## Supplied information

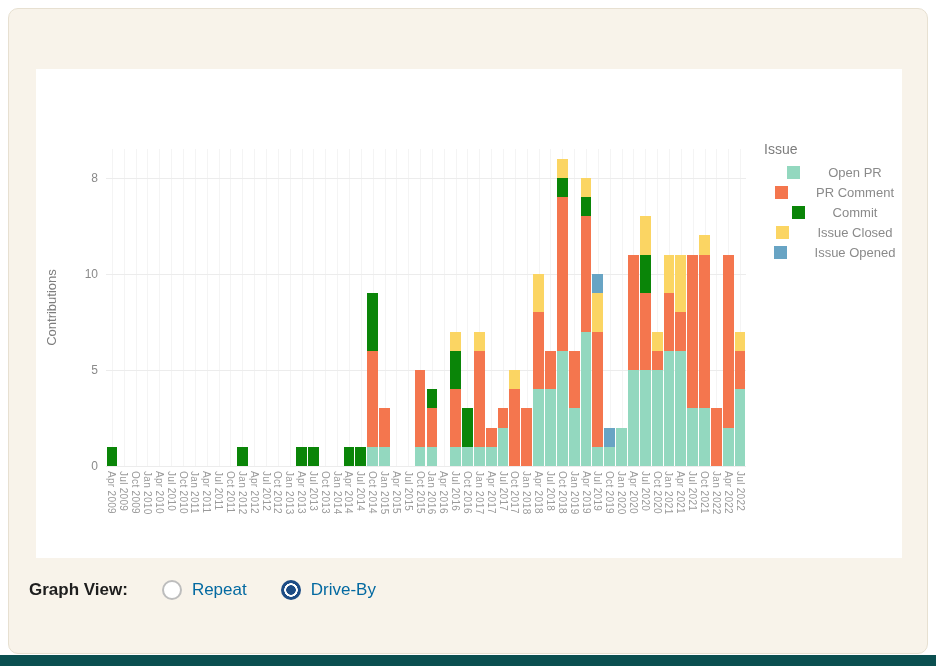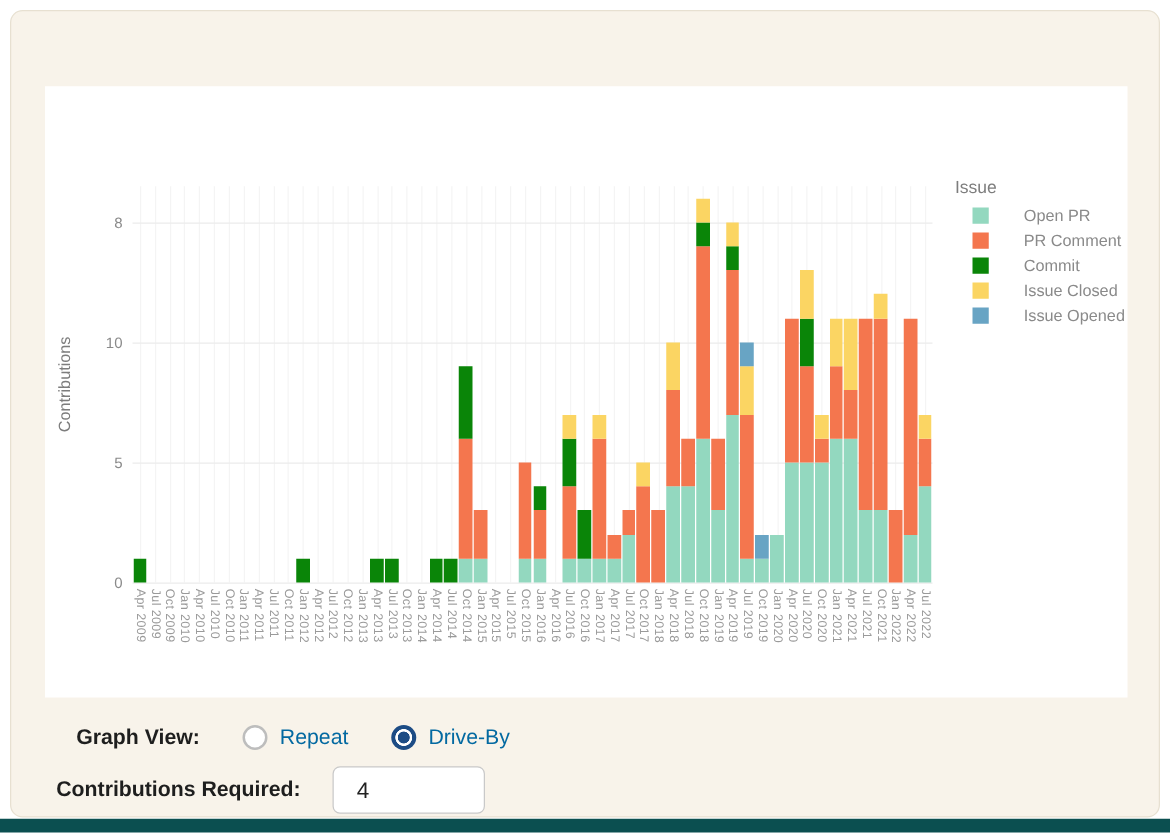--- a/index.html
+++ b/index.html
@@ -14,24 +14,24 @@
   .vgrid { position:absolute; top:0; width:1px; height:317px; background:rgba(0,0,0,0.045); }
   .ytick { position:absolute; left:-36px; width:28px; text-align:right; font-size:12px; color:#8a8a8a; }
   .bar-seg { position:absolute; }
   .xtick { position:absolute; top:322px; writing-mode:vertical-rl; font-size:10px; color:#9a9a9a; letter-spacing:0.3px; line-height:11px; white-space:nowrap; }
   .y-title-wrap { position:absolute; left:-64px; top:0; height:317px; width:18px;
                   display:flex; align-items:center; justify-content:center; }
   .y-title { transform:rotate(-90deg); white-space:nowrap; font-size:13px; color:#7d7d7d; }
   .x-title { position:absolute; left:0; top:402px; width:640px; text-align:center; font-size:13px; color:#7d7d7d; }
   #legend { position:absolute; left:728px; top:72px; width:140px; }
   .legend-title { font-size:14px; color:#7d7d7d; margin-bottom:8px; }
-  .legend-item { display:flex; align-items:center; margin:5px 13px 5px 14px; }
+  .legend-item { display:flex; align-items:center; margin:5px 13px 5px 14px;justify-content:center; }
   .legend-swatch { width:13px; height:13px; margin-right:28px; flex:0 0 13px; }
   .legend-label { font-size:13px; color:#8a8a8a; white-space:nowrap; }
-  .controls-row1 { position:absolute; left:52px; top:569px; height:24px; display:flex; align-items:center; }
+  .controls-row1 { position:absolute; left:20px; top:569px; height:24px; display:flex; align-items:center; }
   .controls-row2 { position:absolute; left:36px; top:602px; height:42px; display:flex; align-items:center; }
   .ctl-label { font-size:17px; font-weight:bold; color:#1e1e1e; }
   .radio-item { display:flex; align-items:center; margin-left:34px; cursor:pointer; }
   .radio-circle { width:20px; height:20px; border-radius:50%; background:#ffffff; border:2px solid #bdbdbd; margin-right:10px; }
   .radio-circle.selected { border:none;
       background:radial-gradient(circle at center, #1d4c85 0 4.5px, #ffffff 5px 6.5px, #1d4c85 7px 100%); }
   .radio-label { font-size:17px; color:#0369a1; }
   .num-input { margin-left:26px; width:122px; height:38px; border:1px solid #c9c9c9; border-radius:6px;
                font-size:18px; color:#222; padding-left:18px; background:#fff; font-family:"Liberation Sans",sans-serif; }
   .about-btn { position:absolute; left:790px; top:571px; width:114px; height:31px; background:#8b8a80;
@@ -281,19 +281,15 @@
           <span class="radio-label">Repeat</span>
         </span>
         <span class="radio-item">
           <span class="radio-circle selected"></span>
           <span class="radio-label">Drive-By</span>
         </span>
       </span>
   </div>
 
 
-  <div class="controls-row2">
-    <span class="ctl-label">Contributions Required:</span>
-    <input class="num-input" type="text" value="4" style="">
-  </div>
 </div>
 
 <div class="footer-bar"></div>
 
 </body></html>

## What this task involves
Set down the full listing above with its wording unchanged. Leave out its images.

## Task result
--- a/index.html
+++ b/index.html
@@ -14,24 +14,24 @@
   .vgrid { position:absolute; top:0; width:1px; height:317px; background:rgba(0,0,0,0.045); }
   .ytick { position:absolute; left:-36px; width:28px; text-align:right; font-size:12px; color:#8a8a8a; }
   .bar-seg { position:absolute; }
   .xtick { position:absolute; top:322px; writing-mode:vertical-rl; font-size:10px; color:#9a9a9a; letter-spacing:0.3px; line-height:11px; white-space:nowrap; }
   .y-title-wrap { position:absolute; left:-64px; top:0; height:317px; width:18px;
                   display:flex; align-items:center; justify-content:center; }
   .y-title { transform:rotate(-90deg); white-space:nowrap; font-size:13px; color:#7d7d7d; }
   .x-title { position:absolute; left:0; top:402px; width:640px; text-align:center; font-size:13px; color:#7d7d7d; }
   #legend { position:absolute; left:728px; top:72px; width:140px; }
   .legend-title { font-size:14px; color:#7d7d7d; margin-bottom:8px; }
-  .legend-item { display:flex; align-items:center; margin:5px 13px 5px 14px; }
+  .legend-item { display:flex; align-items:center; margin:5px 13px 5px 14px;justify-content:center; }
   .legend-swatch { width:13px; height:13px; margin-right:28px; flex:0 0 13px; }
   .legend-label { font-size:13px; color:#8a8a8a; white-space:nowrap; }
-  .controls-row1 { position:absolute; left:52px; top:569px; height:24px; display:flex; align-items:center; }
+  .controls-row1 { position:absolute; left:20px; top:569px; height:24px; display:flex; align-items:center; }
   .controls-row2 { position:absolute; left:36px; top:602px; height:42px; display:flex; align-items:center; }
   .ctl-label { font-size:17px; font-weight:bold; color:#1e1e1e; }
   .radio-item { display:flex; align-items:center; margin-left:34px; cursor:pointer; }
   .radio-circle { width:20px; height:20px; border-radius:50%; background:#ffffff; border:2px solid #bdbdbd; margin-right:10px; }
   .radio-circle.selected { border:none;
       background:radial-gradient(circle at center, #1d4c85 0 4.5px, #ffffff 5px 6.5px, #1d4c85 7px 100%); }
   .radio-label { font-size:17px; color:#0369a1; }
   .num-input { margin-left:26px; width:122px; height:38px; border:1px solid #c9c9c9; border-radius:6px;
                font-size:18px; color:#222; padding-left:18px; background:#fff; font-family:"Liberation Sans",sans-serif; }
   .about-btn { position:absolute; left:790px; top:571px; width:114px; height:31px; background:#8b8a80;
@@ -281,19 +281,15 @@
           <span class="radio-label">Repeat</span>
         </span>
         <span class="radio-item">
           <span class="radio-circle selected"></span>
           <span class="radio-label">Drive-By</span>
         </span>
       </span>
   </div>
 
 
-  <div class="controls-row2">
-    <span class="ctl-label">Contributions Required:</span>
-    <input class="num-input" type="text" value="4" style="">
-  </div>
 </div>
 
 <div class="footer-bar"></div>
 
 </body></html>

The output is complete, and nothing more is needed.